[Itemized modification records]
┄┄┄┄┄┄┄┄┄┄┄┄┄┄┄┄┄┄┄┄

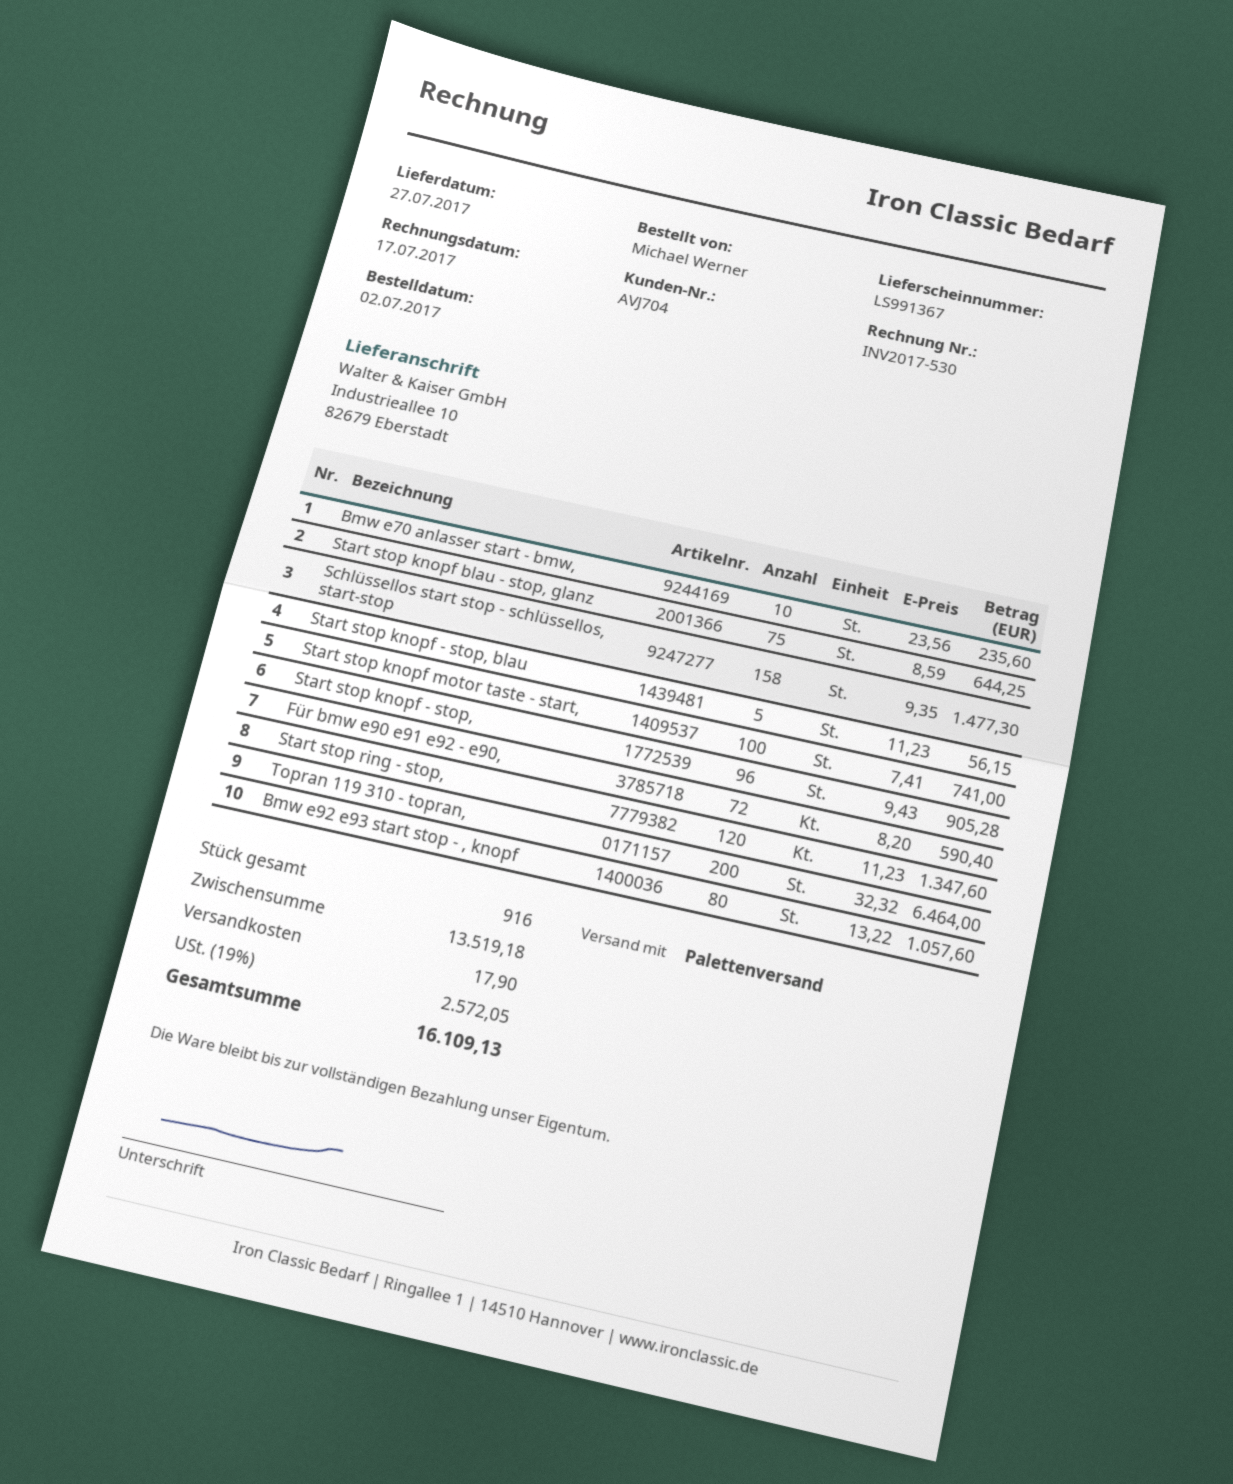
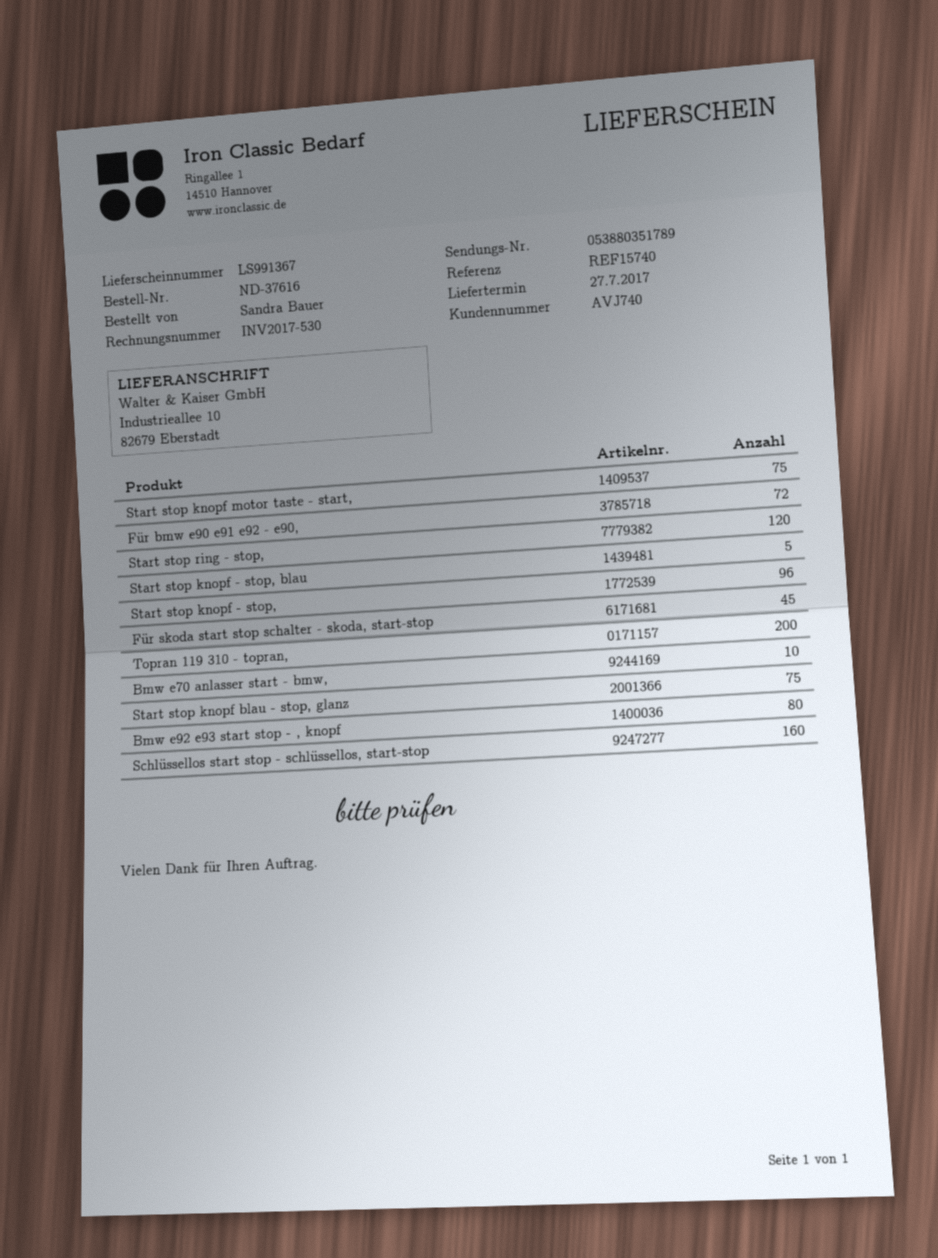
customer number: AVJ704 -> AVJ740
ordered by: Michael Werner -> Sandra Bauer
Schlüssellos start stop - schlüssellos, start-stop: 158 -> 160
Start stop knopf motor taste - start,: 100 -> 75
Für skoda start stop schalter - skoda, start-stop: none -> 45

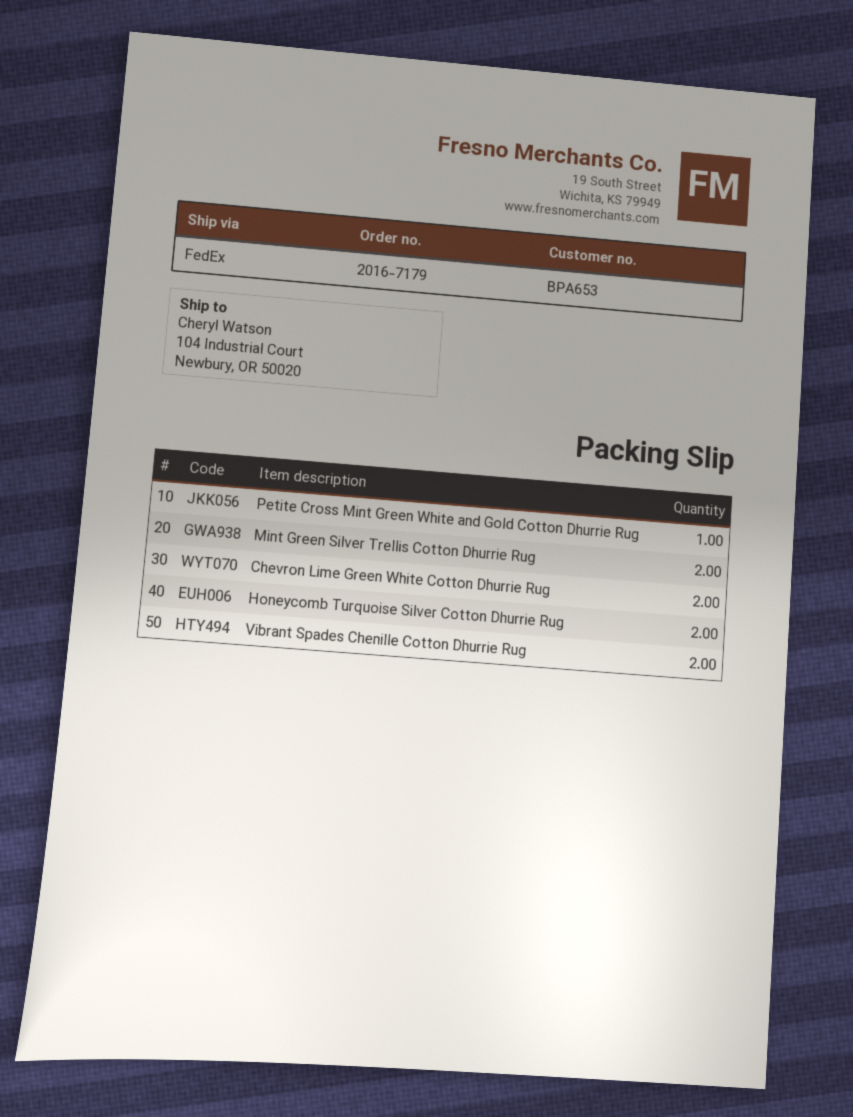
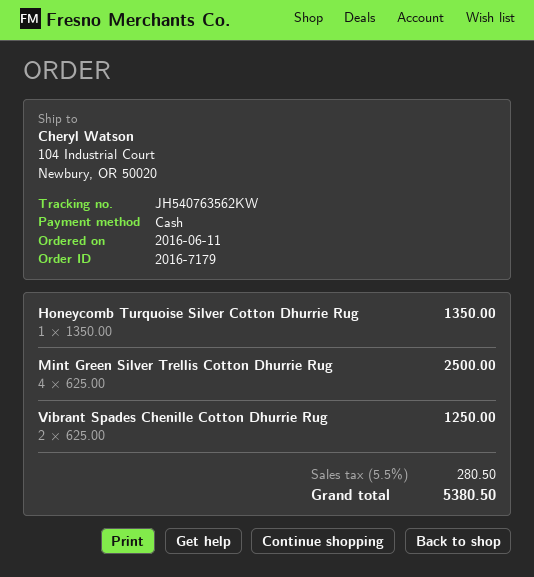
Petite Cross Mint Green White and Gold Cotton Dhurrie Rug: 1 -> none
Mint Green Silver Trellis Cotton Dhurrie Rug: 2 -> 4
Chevron Lime Green White Cotton Dhurrie Rug: 2 -> none
Honeycomb Turquoise Silver Cotton Dhurrie Rug: 2 -> 1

┄┄┄┄┄┄┄┄┄┄┄┄┄┄┄┄┄┄┄┄

## What you have to do:
Check each line in the records above for the word "start". Return those that have it.

## Solution to this problem:
Schlüssellos start stop - schlüssellos, start-stop: 158 -> 160
Start stop knopf motor taste - start,: 100 -> 75
Für skoda start stop schalter - skoda, start-stop: none -> 45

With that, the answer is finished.